[Task directions]
Of all the lines in these entries, count those that contain "text" and give only the total.

[Dataset content]
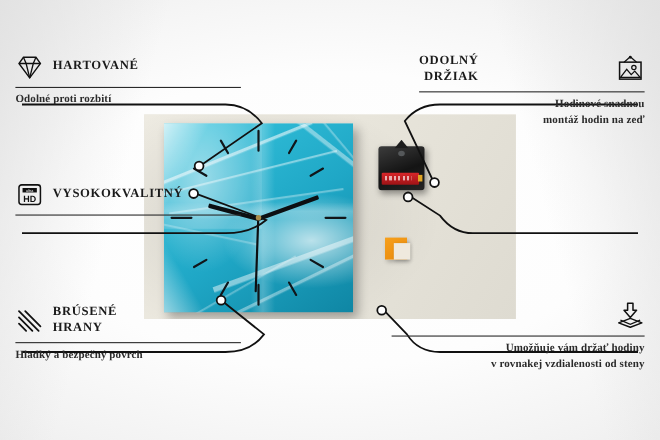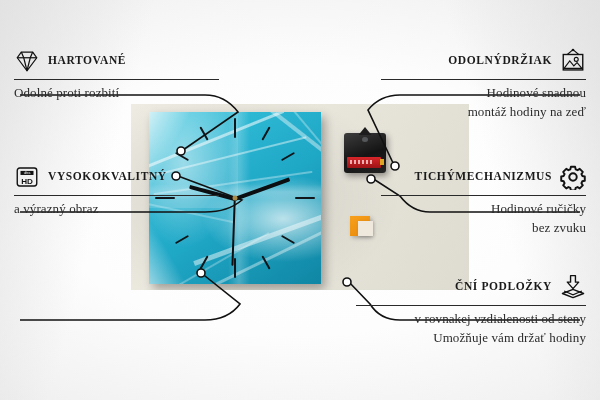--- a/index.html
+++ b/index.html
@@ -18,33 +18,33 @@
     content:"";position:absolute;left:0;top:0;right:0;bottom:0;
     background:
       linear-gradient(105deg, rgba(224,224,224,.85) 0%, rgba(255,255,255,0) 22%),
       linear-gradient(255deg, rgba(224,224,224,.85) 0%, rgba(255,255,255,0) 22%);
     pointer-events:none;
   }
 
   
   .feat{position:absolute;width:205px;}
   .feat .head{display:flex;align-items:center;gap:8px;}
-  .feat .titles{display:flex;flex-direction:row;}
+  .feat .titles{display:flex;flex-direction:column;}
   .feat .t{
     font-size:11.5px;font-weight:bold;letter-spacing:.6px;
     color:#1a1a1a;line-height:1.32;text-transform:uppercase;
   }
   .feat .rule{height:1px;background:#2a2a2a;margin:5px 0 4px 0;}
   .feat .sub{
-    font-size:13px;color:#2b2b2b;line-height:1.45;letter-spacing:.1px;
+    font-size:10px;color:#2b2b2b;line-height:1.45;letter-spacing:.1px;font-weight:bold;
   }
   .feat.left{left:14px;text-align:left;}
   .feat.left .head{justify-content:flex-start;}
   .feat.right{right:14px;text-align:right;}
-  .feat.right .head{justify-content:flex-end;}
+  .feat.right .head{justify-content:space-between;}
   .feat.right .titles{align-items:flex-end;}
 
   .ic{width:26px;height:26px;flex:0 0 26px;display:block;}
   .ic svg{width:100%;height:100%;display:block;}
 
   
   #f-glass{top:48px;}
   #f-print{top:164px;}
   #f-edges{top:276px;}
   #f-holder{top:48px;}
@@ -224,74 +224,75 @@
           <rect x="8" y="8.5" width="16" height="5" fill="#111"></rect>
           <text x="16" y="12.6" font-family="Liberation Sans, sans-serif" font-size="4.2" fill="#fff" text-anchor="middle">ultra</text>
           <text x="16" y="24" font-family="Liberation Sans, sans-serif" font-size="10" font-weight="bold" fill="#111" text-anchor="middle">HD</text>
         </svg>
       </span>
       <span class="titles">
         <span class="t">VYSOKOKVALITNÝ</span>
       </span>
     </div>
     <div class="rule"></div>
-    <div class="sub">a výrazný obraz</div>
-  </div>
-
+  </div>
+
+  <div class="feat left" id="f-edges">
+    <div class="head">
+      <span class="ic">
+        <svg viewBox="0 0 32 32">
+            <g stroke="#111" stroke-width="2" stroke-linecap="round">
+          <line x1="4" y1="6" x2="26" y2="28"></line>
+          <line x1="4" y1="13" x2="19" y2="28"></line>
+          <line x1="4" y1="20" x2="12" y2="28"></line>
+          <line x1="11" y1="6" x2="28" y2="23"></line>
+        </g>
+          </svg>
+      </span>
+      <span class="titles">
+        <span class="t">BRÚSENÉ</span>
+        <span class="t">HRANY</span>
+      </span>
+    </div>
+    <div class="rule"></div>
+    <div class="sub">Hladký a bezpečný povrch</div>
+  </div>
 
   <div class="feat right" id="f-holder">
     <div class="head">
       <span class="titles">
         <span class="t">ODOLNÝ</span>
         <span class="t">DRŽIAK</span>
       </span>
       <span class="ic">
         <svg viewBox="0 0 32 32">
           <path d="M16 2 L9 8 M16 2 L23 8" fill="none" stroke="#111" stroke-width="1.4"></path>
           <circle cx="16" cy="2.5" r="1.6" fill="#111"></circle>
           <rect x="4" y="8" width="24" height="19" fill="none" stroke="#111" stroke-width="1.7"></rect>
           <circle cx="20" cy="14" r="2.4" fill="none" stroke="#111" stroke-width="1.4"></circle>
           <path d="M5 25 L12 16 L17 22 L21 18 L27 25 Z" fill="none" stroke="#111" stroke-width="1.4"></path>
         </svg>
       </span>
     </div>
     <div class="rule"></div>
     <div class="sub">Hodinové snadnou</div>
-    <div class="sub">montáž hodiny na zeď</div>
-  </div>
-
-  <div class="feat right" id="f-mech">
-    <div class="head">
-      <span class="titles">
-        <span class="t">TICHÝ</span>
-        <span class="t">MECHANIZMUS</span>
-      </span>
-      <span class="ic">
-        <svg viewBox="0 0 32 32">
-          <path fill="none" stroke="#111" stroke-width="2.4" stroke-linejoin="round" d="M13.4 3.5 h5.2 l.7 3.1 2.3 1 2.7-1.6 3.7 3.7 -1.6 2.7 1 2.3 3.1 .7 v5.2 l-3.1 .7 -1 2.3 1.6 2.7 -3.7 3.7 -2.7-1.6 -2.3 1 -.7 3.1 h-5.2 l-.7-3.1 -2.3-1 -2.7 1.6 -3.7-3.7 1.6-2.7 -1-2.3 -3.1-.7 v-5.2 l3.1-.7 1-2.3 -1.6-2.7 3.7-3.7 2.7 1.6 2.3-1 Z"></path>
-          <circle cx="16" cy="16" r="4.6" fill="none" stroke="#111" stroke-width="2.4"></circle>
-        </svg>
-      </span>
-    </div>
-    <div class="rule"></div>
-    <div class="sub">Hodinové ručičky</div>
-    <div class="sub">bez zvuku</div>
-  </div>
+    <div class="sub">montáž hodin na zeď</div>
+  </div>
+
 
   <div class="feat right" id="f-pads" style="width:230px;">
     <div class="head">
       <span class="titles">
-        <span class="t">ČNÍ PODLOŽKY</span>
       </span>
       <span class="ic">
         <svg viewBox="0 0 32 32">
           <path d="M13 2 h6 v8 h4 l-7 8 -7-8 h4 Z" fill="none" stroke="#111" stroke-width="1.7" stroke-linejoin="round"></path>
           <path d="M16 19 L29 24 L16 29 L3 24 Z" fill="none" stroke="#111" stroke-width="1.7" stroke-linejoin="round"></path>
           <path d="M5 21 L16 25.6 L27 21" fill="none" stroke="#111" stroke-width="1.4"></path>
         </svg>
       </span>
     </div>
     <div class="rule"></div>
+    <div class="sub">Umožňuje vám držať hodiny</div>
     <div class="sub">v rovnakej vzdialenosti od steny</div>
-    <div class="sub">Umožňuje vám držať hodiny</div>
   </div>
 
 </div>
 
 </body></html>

[Solution to the exercise]
5